Kinesis sdk panicking #2752

davidwin93 · 2024-08-17T19:41:46Z

Acknowledgements

I have searched (https://github.com/aws/aws-sdk/issues?q=is%3Aissue) for past instances of this issue
I have verified all of my SDK modules are up-to-date (you can perform a bulk update with go get -u github.com/aws/aws-sdk-go-v2/...)

Describe the bug

A go routine is panicking when attempting to read outside of a slices boundary when reading from a kinesis stream.

Expected Behavior

There should be no panic in a library since we can't recover from this and the entire application crashes

Current Behavior

panic: runtime error: slice bounds out of range [31319:23127]

goroutine 937 [running]:
compress/flate.(*decompressor).Read(0xc00054c008, {0xc0009ce000, 0x37e00, 0xc000498700?})
/Users/david/.asdf/installs/golang/1.22.0/go/src/compress/flate/inflate.go:339 +0x1e8
compress/gzip.(*Reader).Read(0xc000314588, {0xc0009ce000, 0x37e00, 0x37e00})
/Users/david/.asdf/installs/golang/1.22.0/go/src/compress/gzip/gunzip.go:252 +0xa2
net/http.(*gzipReader).Read(0xc000637160, {0xc0009ce000, 0x37e00, 0x37e00})
/Users/david/.asdf/installs/golang/1.22.0/go/src/net/http/transport.go:2896 +0x195
github.com/aws/aws-sdk-go-v2/aws/transport/http.(*timeoutReadCloser).Read.func1()
/Users/david/.asdf/installs/golang/1.22.0/packages/pkg/mod/github.com/aws/aws-sdk-go-v2@v1.30.4/aws/transport/http/timeout_read_closer.go:48 +0x43
created by github.com/aws/aws-sdk-go-v2/aws/transport/http.(*timeoutReadCloser).Read in goroutine 49
/Users/david/.asdf/installs/golang/1.22.0/packages/pkg/mod/github.com/aws/aws-sdk-go-v2@v1.30.4/aws/transport/http/timeout_read_closer.go:47 +0xfb

Reproduction Steps

Call GetRecords on a busy stream with a slow internet connection? Not really sure how to cause this directly since it happens when the data stream Im reading from is under higher load.

Possible Solution

No response

Additional Information/Context

Same as this issue that was closed for being stale.

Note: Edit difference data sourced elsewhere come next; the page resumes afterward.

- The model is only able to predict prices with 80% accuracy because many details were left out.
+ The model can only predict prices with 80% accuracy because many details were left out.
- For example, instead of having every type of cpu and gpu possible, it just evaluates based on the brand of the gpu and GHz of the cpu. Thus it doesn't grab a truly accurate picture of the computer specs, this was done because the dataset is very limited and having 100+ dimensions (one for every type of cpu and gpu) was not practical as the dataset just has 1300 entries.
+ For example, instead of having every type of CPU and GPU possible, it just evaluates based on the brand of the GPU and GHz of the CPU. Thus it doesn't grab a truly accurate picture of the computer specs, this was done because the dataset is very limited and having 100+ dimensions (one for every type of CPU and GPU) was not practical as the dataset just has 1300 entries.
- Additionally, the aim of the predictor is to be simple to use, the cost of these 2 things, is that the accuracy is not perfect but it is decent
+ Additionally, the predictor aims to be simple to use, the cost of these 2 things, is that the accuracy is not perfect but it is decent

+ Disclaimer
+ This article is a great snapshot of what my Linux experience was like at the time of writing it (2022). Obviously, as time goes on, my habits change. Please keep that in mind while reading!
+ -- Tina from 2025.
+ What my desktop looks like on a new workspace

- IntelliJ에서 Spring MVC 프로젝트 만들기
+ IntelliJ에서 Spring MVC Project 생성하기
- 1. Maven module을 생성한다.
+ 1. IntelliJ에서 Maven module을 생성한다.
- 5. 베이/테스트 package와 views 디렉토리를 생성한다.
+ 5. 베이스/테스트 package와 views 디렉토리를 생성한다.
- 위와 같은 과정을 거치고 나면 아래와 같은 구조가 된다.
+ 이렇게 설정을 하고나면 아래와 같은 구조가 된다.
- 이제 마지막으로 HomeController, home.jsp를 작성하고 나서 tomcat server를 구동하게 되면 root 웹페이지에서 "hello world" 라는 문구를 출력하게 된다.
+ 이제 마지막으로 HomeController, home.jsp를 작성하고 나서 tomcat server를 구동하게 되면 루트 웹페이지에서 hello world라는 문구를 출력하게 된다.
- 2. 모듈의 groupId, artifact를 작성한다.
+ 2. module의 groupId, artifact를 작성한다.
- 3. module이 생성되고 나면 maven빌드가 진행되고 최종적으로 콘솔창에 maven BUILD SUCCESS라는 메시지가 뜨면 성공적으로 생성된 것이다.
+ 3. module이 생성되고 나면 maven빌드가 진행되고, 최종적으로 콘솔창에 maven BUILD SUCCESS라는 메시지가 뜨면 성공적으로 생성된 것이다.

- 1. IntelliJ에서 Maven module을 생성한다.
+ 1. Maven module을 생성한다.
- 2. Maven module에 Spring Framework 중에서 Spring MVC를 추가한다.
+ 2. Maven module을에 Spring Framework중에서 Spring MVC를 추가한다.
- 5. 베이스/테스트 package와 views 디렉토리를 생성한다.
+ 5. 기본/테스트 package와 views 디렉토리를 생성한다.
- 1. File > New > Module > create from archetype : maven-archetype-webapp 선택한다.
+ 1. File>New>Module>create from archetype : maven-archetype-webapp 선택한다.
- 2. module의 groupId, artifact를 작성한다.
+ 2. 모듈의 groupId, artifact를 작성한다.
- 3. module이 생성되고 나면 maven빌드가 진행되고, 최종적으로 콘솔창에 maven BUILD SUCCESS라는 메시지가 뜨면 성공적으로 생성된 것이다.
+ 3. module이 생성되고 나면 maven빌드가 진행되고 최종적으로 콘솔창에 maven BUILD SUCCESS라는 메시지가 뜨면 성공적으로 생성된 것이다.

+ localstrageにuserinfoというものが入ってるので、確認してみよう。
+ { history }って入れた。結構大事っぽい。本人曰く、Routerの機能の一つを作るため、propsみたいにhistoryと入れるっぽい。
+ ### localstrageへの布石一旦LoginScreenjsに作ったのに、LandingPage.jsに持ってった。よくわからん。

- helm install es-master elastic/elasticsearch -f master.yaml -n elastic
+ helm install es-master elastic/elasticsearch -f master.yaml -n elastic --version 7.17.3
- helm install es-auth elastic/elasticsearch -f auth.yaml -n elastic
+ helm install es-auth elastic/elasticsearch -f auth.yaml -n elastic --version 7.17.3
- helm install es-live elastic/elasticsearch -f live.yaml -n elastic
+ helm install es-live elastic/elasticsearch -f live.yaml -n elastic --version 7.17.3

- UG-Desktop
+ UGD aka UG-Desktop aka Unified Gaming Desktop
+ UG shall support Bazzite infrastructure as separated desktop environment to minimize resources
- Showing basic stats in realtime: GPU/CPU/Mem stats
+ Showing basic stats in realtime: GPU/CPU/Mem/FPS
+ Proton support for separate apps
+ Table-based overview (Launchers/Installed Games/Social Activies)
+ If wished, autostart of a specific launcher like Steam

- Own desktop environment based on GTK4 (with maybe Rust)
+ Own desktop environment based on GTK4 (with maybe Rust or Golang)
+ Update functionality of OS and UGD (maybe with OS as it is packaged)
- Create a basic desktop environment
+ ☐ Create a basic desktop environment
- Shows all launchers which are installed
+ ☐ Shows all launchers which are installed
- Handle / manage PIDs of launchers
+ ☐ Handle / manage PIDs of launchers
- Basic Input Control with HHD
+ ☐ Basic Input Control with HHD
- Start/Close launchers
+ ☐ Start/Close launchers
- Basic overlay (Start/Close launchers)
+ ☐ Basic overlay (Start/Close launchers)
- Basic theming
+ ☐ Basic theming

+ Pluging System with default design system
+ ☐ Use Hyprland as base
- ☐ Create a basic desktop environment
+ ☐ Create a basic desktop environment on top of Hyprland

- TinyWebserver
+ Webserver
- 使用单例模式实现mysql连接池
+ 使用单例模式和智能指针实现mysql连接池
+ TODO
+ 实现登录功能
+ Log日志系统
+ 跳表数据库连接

AWS Go SDK V2 Module Versions Used

github.com/aws/aws-sdk-go-v2 v1.30.4
github.com/aws/aws-sdk-go-v2/config v1.27.28
github.com/aws/aws-sdk-go-v2/service/kinesis v1.29.4

Compiler and Version used

go1.22.0 darwin/amd64

Operating System and version

OSX 14

The text was updated successfully, but these errors were encountered:

RanVaknin · 2024-08-21T20:33:38Z

Hi @davidwin93 ,

Like with the other issue you linked, the reproduction steps here are vague, so it's difficult for us to root cause this. From the stack trace, the error seems to be with gzip itself rather than the SDK, and this seems to manifest under specific networking conditions that are not straightforward to reproduce.

I tried giving reproducing this a fair shake, but my reproduction did not yield the reported panic behavior.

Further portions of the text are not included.